Repeat, exactly and alone, every line from the line that contains "display:flex; align-items:center; gap:14px;" to the end of the entries.

──────── Data shown

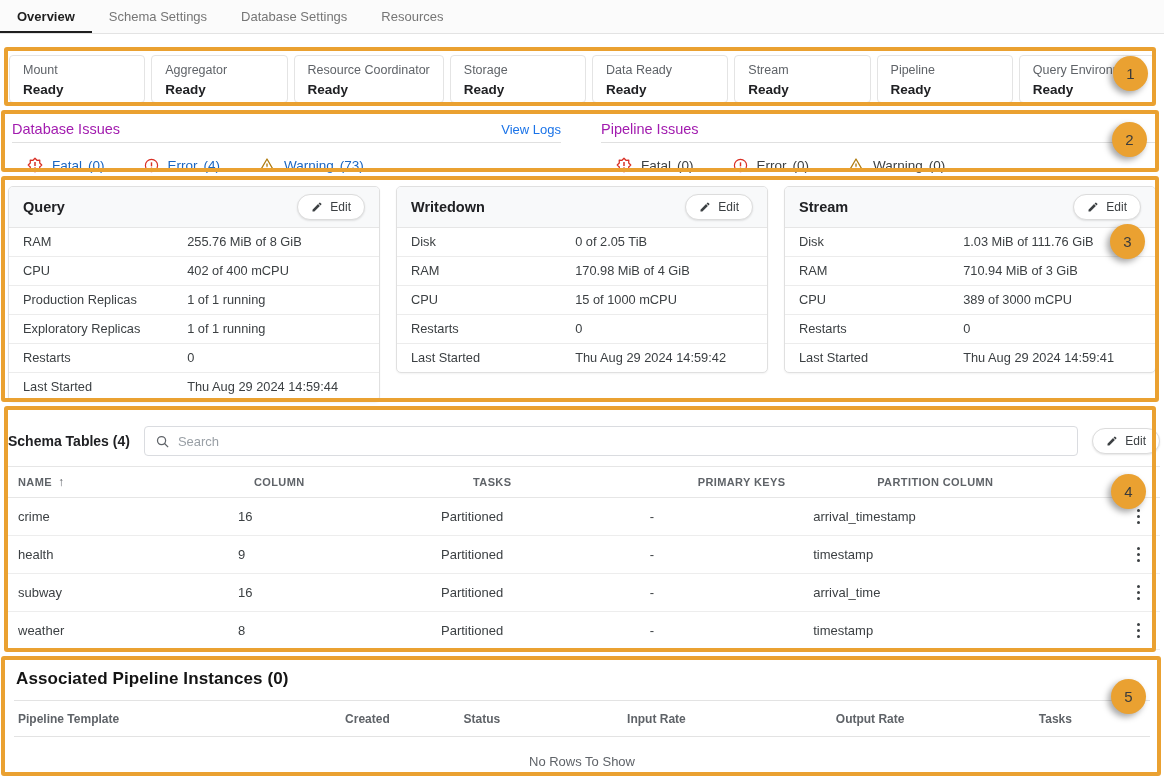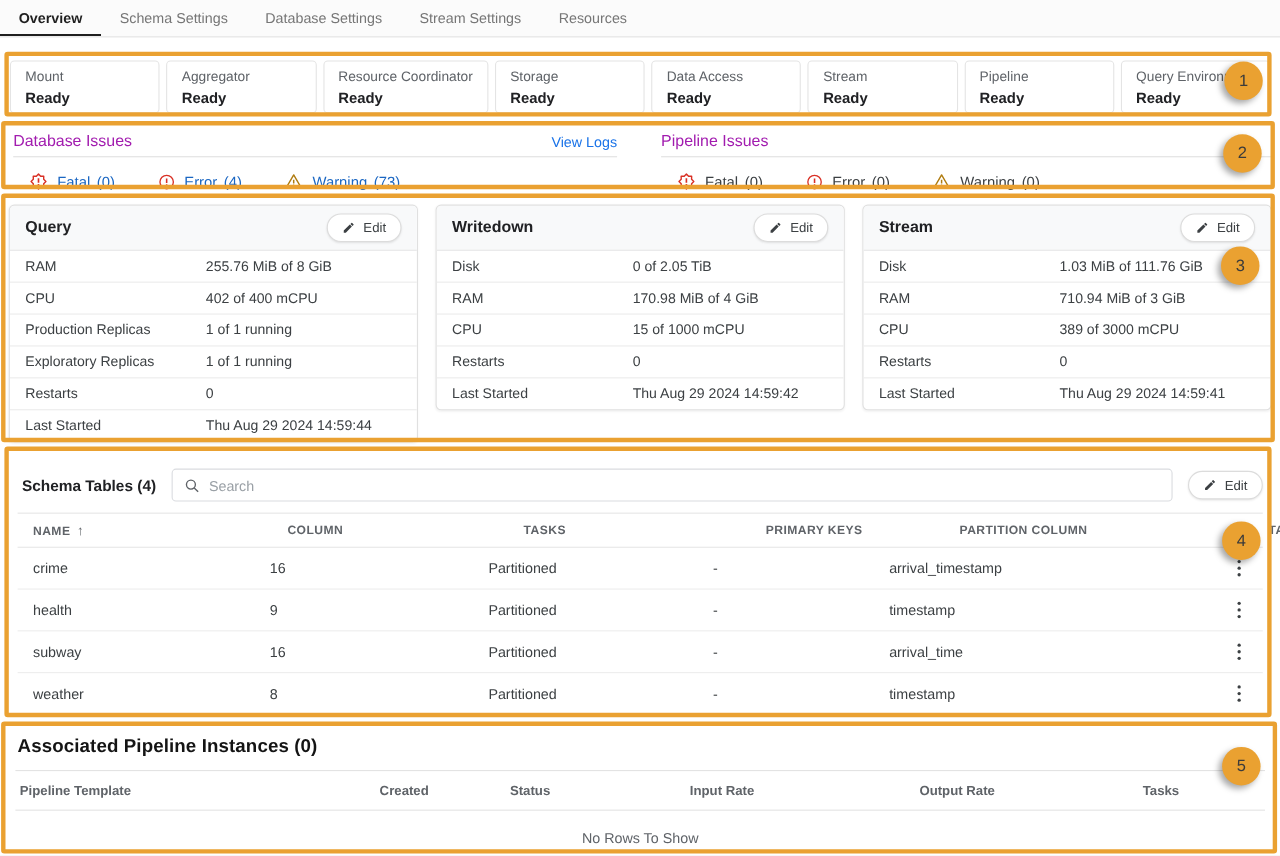--- a/index.html
+++ b/index.html
@@ -88,7 +88,6 @@
     <div class="tab active">Overview</div>
     <div class="tab">Schema Settings</div>
     <div class="tab">Database Settings</div>
-    <div class="tab">Stream Settings</div>
     <div class="tab">Resources</div>
   </nav>
 

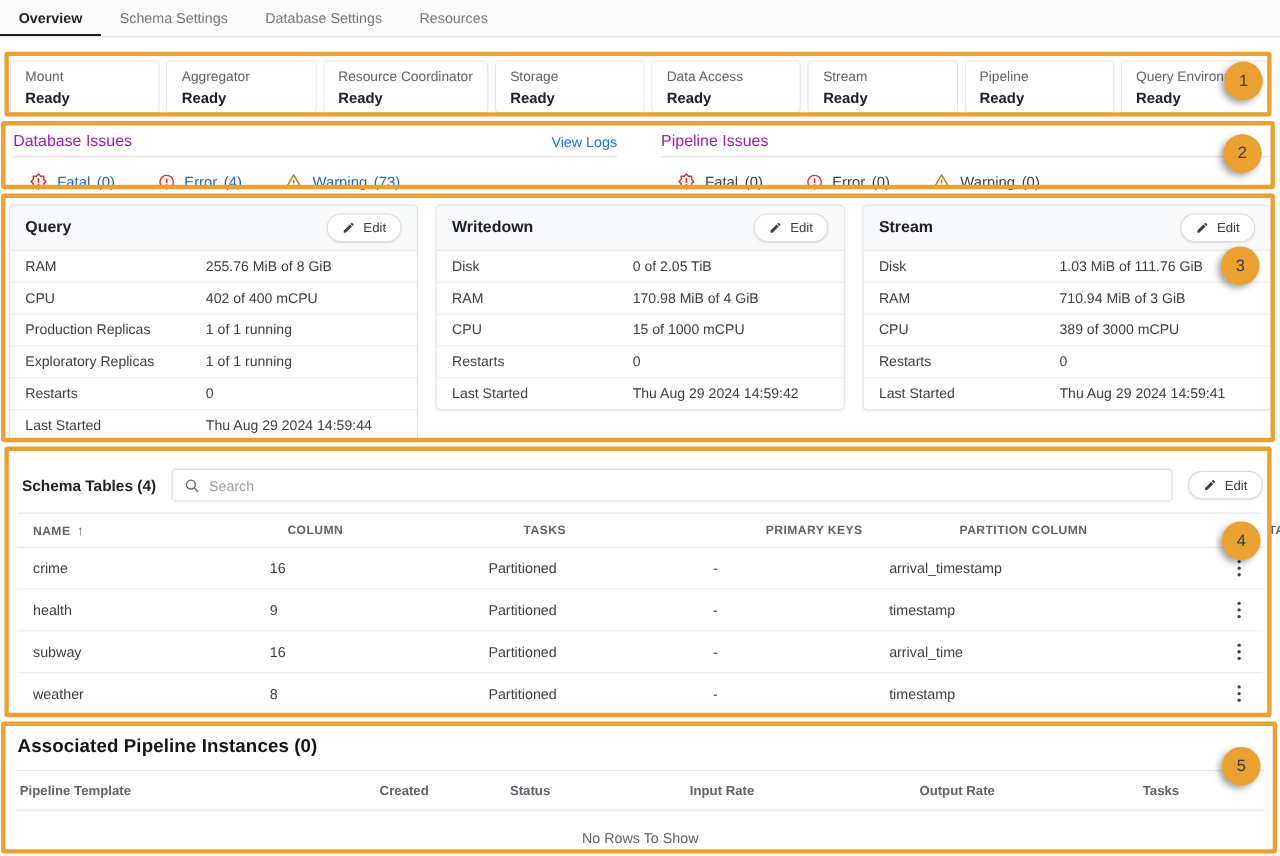--- a/index.html
+++ b/index.html
@@ -109,7 +109,7 @@
       <div class="status-value">Ready</div>
     </div>
     <div class="status-card">
-      <div class="status-label">Data Access</div>
+      <div class="status-label">Data Ready</div>
       <div class="status-value">Ready</div>
     </div>
     <div class="status-card">

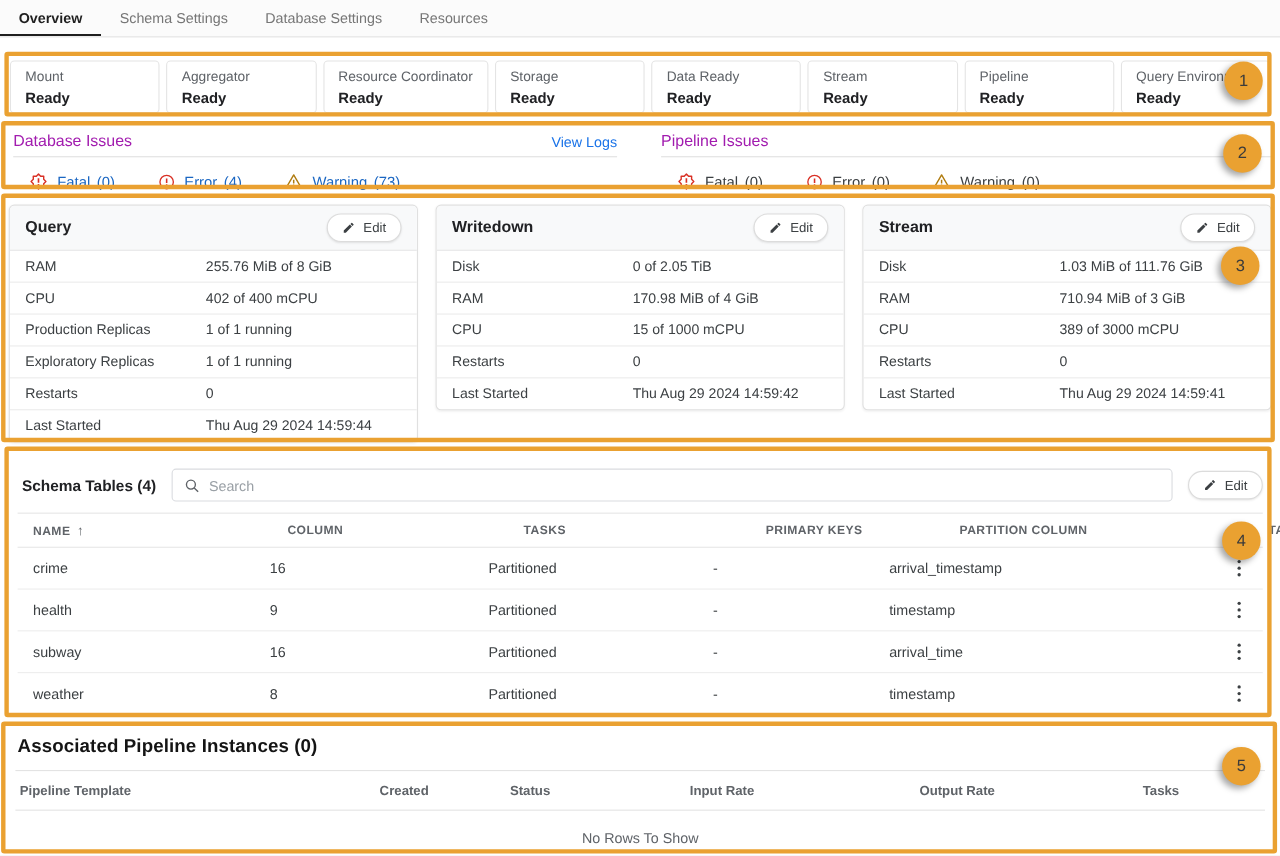--- a/index.html
+++ b/index.html
@@ -48,7 +48,7 @@
   .card-row-value { flex:1; }
 
   
-  .schema-section { margin:14px 4px 0 4px; padding:0 12px; }
+  .schema-section { margin:14px 4px 0 4px; padding:0 0; }
   .schema-toolbar { display:flex; align-items:center; gap:14px; padding:10px 0 10px 4px; }
   .schema-title { font-weight:bold; font-size:14px; color:#202124; white-space:nowrap; }
   .search-box { flex:1; height:30px; border:1px solid #dadce0; border-radius:4px; display:flex; align-items:center; padding:0 10px; gap:8px; background:#fff; }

────────────────

**Answer to this problem**
   .schema-toolbar { display:flex; align-items:center; gap:14px; padding:10px 0 10px 4px; }
   .schema-title { font-weight:bold; font-size:14px; color:#202124; white-space:nowrap; }
   .search-box { flex:1; height:30px; border:1px solid #dadce0; border-radius:4px; display:flex; align-items:center; padding:0 10px; gap:8px; background:#fff; }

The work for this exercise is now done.